The 28th annual World AIDS Day is Thursday, and with it, the chance to bring education and awareness to the disease.
The first World AIDS Day was held in 1988, and each year, organizers around the world show solidarity with the millions of people living with HIV/AIDS, make efforts to initiate prevention and commemorate those who have died.
In La Plata County, the AIDS Memorial Quilt, part of the Names Project Foundation, will be on display in the lobby of the Fort Lewis College Student Union Building until Friday.
The quilt, considered the largest community art project in the world, began in 1987 in San Francisco with the aim of memorializing those who died from HIV/AIDS.
Greg Weiss, an administrative assistant for FLC’s housing and conference services, as well as an organizer for the Four Corners Alliance for Diversity, said this is the first year the quilt is on display at the college, as opposed to previous years when it was at the Durango Public Library.
The idea, he said, is to put the memorial in a more prominent place where college students can see it, and hopefully, open up the conversation about issues surrounding the disease.
“People aren’t dying at the same rates of the 1980s and ’90s, so I think the younger generation isn’t as aware of HIV,” Weiss said. “So we have to create a safe space where people can ask questions and remove that stigma attached to the disease.”
New cases of those infected with HIV/AIDS in Colorado, as well as nationwide, have been decreasing since new drugs were introduced in the late 1990s. According to 2013 data, about 12,635 people were living with the disease in the state and more than 1.2 million people nationwide.
HIV/AIDS is transmitted through certain body fluids, such as blood, semen, vaginal fluids and pre-seminal fluids, among others, from a person infected with the disease. Common ways the disease is spread is through sex or sharing injection drug equipment.
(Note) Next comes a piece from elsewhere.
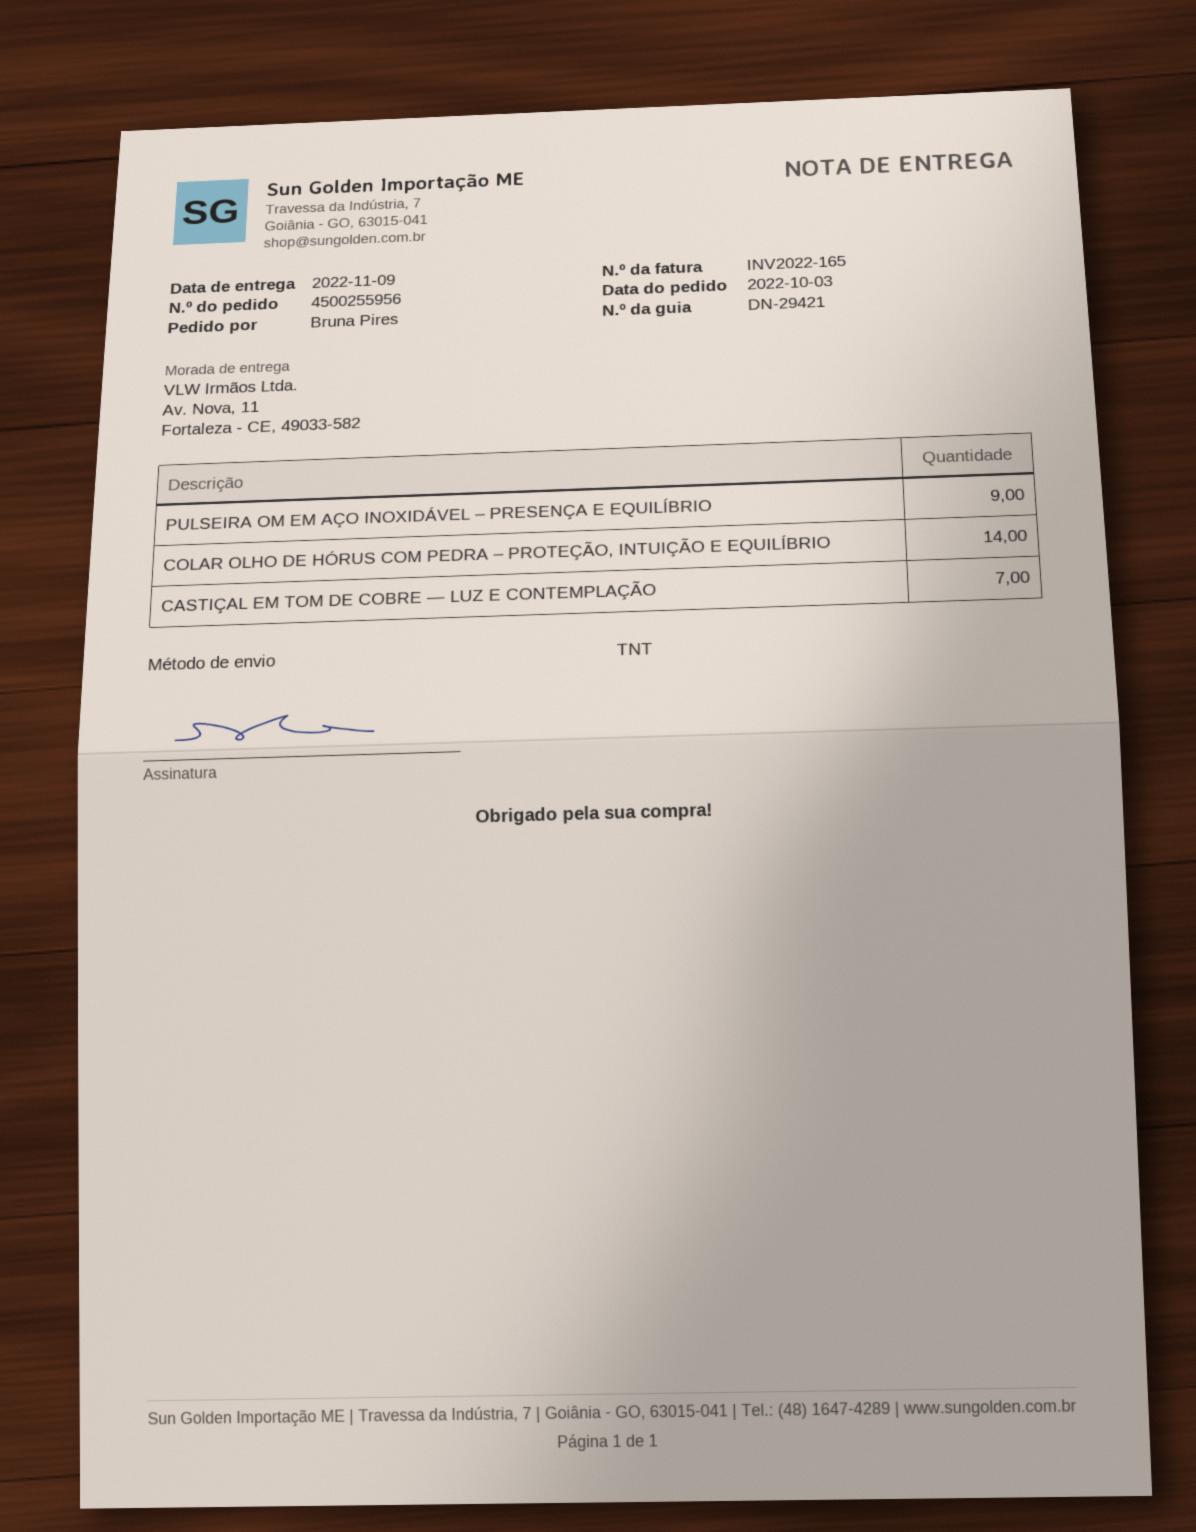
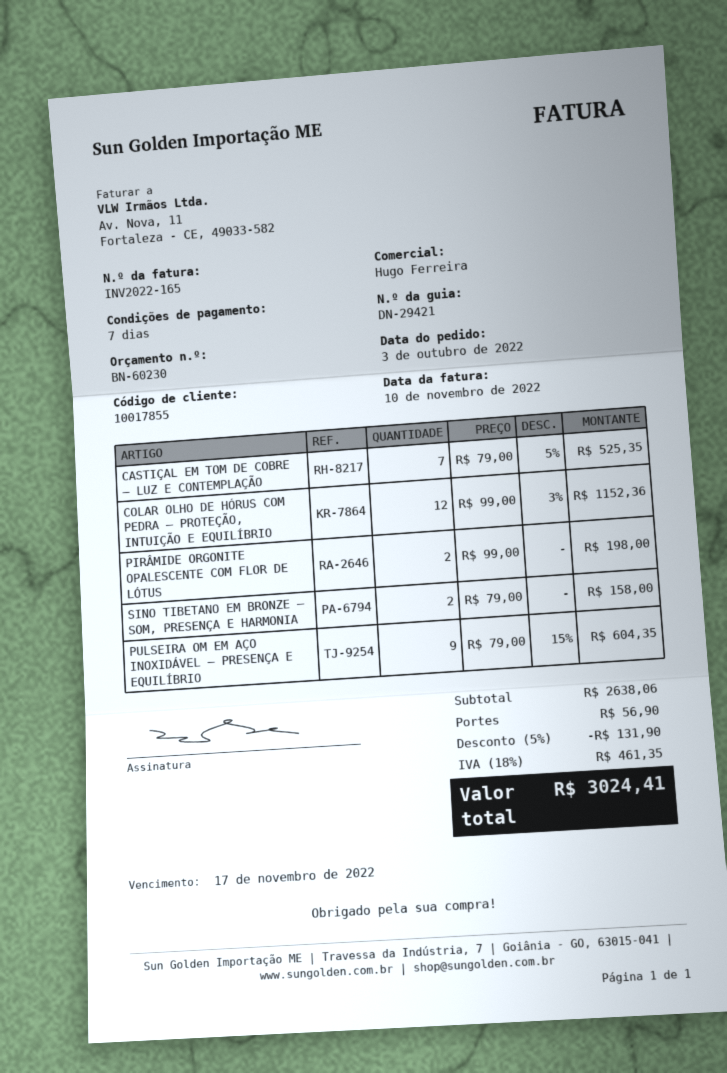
COLAR OLHO DE HÓRUS COM PEDRA – PROTEÇÃO, INTUIÇÃO E EQUILÍBRIO: 14 -> 12
PIRÂMIDE ORGONITE OPALESCENTE COM FLOR DE LÓTUS: none -> 2
SINO TIBETANO EM BRONZE – SOM, PRESENÇA E HARMONIA: none -> 2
However, the effort to fight the disease is far from over, said Jeff Basinger, director of regional programs for Western Colorado AIDS Project, a patient advocacy group for people on the Western Slope dealing with HIV/AIDS. The nonprofit provides people living with the disease information about prevention and treatment options at no cost and ensures complete confidentiality.
According to a 2014 Colorado Department of Public Health and Environment report, four new cases of the disease were diagnosed in La Plata County from 2010 to 2014.
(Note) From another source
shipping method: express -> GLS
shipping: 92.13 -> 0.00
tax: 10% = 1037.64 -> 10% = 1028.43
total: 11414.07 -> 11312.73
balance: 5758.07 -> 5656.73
The same report showed there were 46 people living with the disease in the county.
Basinger said that over the last decade, the state of Colorado has seen a favorable decline in new HIV/AIDS diagnoses, but the three-county area of Archuleta, La Plata and Montezuma counties are still his organization’s second highest caseload on the Western Slope.
Throughout the three-county region, Basinger said the Western Colorado AIDS Project serves 30 to 50 individuals, which has remained fairly stable over the past few years.
One new issue the organization has seen recently, Basinger said, is the “extreme increase” in the transmission of HIV/AIDS through injection drug use, as heroine and opiates surge into rural Colorado.
“We’ve seen a 500 percent increase in heroine drug use here in Mesa County,” he said.
Mesa County is home to the only legal syringe exchange program in the state, with more than 400 people enrolled. Basinger called it the “single most scientifically proved intervention” method to reduce new infectious diseases among people who inject drugs.
Reflecting on the 28th annual World AIDS Day, Basinger said there’s still much work to be done, especially when one in eight people with HIV are never tested and don’t know they have the disease.
“More often, we find new cases when the patient’s in the emergency room and finally a doctor goes, ‘maybe we should test,’” he said. “By then, they’re already late stages, infected years and years, already battling health issues.
This article has been updated to correct the title of Greg Weiss.
“That’s when we jump into action,” he said. “And we’ve seen some amazing recoveries.”
AIDS Memorial Quilt Display: Thursday and Friday, Student Union Building lobby, Fort Lewis College.
Candlelight Remembrance Service: 5:30-6:30 p.m. Thursday, Student Union Building lobby, Fort Lewis College.
Free, confidential HIV testing will be available Thursday at these locations:
10 a.m.-3 p.m., San Juan Basin Health Department, 281 Sawyer Drive.
11 a.m.-3 p.m., Student Union Building, Fort Lewis College.
4:30 p.m.-6:30 p.m., student health center, Fort Lewis College.
8 a.m.-4 p.m., student health clinic, Durango High School (available to Durango School District 9-R students only).